Cell and tissue surfaces are crucial in the regulation normal body function. They control the passage of a variety of substances and physically separate parts of the cell and tissues which have different functions. As with many crucial processes these borders are disrupted in disease and can represent a crucial ‘battleground’ which determines outcome but also represents diagnostic and therapeutic opportunities.
In his inaugural lecture, Simon will use examples from pathological science to highlight how the cell surface can catalyse enzyme reactions and how dysfunction of this system can lead to tissue surfaces sticking together in the abdominal cavity forming peritoneal adhesions which are a leading cause of small bowel obstruction and secondary infertility in women.
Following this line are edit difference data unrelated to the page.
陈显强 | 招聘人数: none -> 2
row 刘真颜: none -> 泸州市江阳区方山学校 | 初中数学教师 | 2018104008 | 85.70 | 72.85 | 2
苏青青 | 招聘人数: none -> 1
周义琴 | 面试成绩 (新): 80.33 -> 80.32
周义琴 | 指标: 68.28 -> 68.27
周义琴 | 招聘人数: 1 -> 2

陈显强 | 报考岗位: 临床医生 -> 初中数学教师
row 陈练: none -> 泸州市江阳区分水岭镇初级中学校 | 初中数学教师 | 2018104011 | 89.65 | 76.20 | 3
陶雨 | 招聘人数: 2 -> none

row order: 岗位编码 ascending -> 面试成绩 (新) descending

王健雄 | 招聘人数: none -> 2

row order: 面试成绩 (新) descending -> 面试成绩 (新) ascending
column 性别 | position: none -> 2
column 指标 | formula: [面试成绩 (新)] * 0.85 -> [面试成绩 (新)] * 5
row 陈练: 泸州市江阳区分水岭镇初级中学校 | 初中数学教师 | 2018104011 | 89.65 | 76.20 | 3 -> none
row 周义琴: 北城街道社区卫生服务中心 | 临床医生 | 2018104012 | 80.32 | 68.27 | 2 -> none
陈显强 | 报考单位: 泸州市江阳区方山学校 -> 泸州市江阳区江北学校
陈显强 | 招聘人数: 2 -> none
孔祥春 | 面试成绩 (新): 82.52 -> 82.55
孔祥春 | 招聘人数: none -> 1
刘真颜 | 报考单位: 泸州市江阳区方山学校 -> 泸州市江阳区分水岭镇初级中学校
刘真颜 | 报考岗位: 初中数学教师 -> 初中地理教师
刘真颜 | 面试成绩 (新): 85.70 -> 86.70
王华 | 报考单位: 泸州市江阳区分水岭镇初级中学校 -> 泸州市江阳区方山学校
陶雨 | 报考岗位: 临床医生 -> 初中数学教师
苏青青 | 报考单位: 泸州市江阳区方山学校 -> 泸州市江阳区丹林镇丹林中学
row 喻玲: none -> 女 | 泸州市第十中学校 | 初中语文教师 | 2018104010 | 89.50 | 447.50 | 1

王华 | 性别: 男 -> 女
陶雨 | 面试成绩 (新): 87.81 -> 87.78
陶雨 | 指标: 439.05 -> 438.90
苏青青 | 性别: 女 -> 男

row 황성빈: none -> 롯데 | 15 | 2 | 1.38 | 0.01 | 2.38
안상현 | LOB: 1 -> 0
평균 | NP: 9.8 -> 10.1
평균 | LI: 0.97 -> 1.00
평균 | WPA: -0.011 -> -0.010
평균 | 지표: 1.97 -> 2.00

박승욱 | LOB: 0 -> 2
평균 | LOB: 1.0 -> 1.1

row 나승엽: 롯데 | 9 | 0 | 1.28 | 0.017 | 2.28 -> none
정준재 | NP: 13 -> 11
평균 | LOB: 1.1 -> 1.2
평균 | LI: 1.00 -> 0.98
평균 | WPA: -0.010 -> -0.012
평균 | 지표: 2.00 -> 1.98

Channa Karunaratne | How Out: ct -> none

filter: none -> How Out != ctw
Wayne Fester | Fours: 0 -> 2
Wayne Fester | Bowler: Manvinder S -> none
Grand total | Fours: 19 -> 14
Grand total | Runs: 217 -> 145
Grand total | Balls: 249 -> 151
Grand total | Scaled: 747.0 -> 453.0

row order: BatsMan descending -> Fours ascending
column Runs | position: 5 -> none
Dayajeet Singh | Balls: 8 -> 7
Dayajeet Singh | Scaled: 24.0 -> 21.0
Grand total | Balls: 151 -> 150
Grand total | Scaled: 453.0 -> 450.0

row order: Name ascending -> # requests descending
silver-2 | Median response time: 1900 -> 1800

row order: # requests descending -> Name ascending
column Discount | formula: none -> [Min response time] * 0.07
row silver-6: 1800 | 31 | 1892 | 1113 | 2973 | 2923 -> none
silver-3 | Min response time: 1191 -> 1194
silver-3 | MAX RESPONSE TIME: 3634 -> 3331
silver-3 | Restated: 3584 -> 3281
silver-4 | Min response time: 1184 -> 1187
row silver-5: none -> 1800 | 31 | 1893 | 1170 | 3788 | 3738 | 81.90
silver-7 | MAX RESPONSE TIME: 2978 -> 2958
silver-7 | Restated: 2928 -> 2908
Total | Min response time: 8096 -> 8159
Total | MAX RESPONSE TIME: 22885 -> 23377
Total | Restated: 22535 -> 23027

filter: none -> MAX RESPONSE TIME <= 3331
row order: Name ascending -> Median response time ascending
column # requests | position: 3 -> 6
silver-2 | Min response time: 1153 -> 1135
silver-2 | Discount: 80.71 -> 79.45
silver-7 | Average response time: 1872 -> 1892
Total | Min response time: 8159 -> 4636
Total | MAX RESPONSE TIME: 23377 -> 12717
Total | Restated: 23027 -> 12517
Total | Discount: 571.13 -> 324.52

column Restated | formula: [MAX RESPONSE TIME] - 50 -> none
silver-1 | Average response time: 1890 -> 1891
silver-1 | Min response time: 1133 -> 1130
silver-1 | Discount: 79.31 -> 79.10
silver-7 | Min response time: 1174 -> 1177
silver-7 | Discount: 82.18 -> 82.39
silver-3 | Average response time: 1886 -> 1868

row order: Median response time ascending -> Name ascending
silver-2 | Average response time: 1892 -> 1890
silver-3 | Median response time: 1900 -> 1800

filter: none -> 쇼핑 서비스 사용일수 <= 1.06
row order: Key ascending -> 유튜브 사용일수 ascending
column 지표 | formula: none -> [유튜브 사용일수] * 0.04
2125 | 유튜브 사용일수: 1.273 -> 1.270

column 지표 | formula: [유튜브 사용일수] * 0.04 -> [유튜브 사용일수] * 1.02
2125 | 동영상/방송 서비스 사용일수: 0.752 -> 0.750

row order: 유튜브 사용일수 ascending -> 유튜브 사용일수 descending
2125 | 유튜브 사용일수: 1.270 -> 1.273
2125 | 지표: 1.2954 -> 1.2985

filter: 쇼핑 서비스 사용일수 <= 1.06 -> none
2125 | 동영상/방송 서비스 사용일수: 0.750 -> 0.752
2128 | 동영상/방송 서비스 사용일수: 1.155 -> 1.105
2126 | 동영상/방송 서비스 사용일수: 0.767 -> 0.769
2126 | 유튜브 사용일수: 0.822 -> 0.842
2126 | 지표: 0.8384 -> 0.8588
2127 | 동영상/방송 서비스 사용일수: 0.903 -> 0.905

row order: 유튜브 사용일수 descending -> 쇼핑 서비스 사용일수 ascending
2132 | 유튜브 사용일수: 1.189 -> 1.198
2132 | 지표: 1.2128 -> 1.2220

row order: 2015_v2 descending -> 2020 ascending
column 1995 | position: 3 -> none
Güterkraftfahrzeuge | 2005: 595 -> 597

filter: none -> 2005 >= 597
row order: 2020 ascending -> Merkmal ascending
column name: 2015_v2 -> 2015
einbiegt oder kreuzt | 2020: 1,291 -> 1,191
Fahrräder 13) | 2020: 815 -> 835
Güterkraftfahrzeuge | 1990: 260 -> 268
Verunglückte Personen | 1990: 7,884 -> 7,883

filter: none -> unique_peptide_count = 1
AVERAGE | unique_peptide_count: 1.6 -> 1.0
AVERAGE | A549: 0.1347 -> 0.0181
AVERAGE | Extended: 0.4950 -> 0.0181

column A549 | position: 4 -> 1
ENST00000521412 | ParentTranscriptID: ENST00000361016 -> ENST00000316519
Simon’s recent work has highlighted the crucial role of what was previously thought to be relatively normal tissue or stroma surrounding tumours including those originating from the oral cavity. By reflecting the progress of the ‘battle’, cells within this border may be better diagnostic markers of disease than features of the tumour itself and represent an area where specific interventions may represent a promising therapeutic target.
When you are on the border, you can see both ways
There will be an opportunity for Simon to answer your questions at the end of his lecture.
You are welcome to join us for University of Plymouth's Inaugural Professorial Lecture series, which provide a milestone event in a professorial career. Through these we can promote and celebrate the academic reputation and achievements within their research.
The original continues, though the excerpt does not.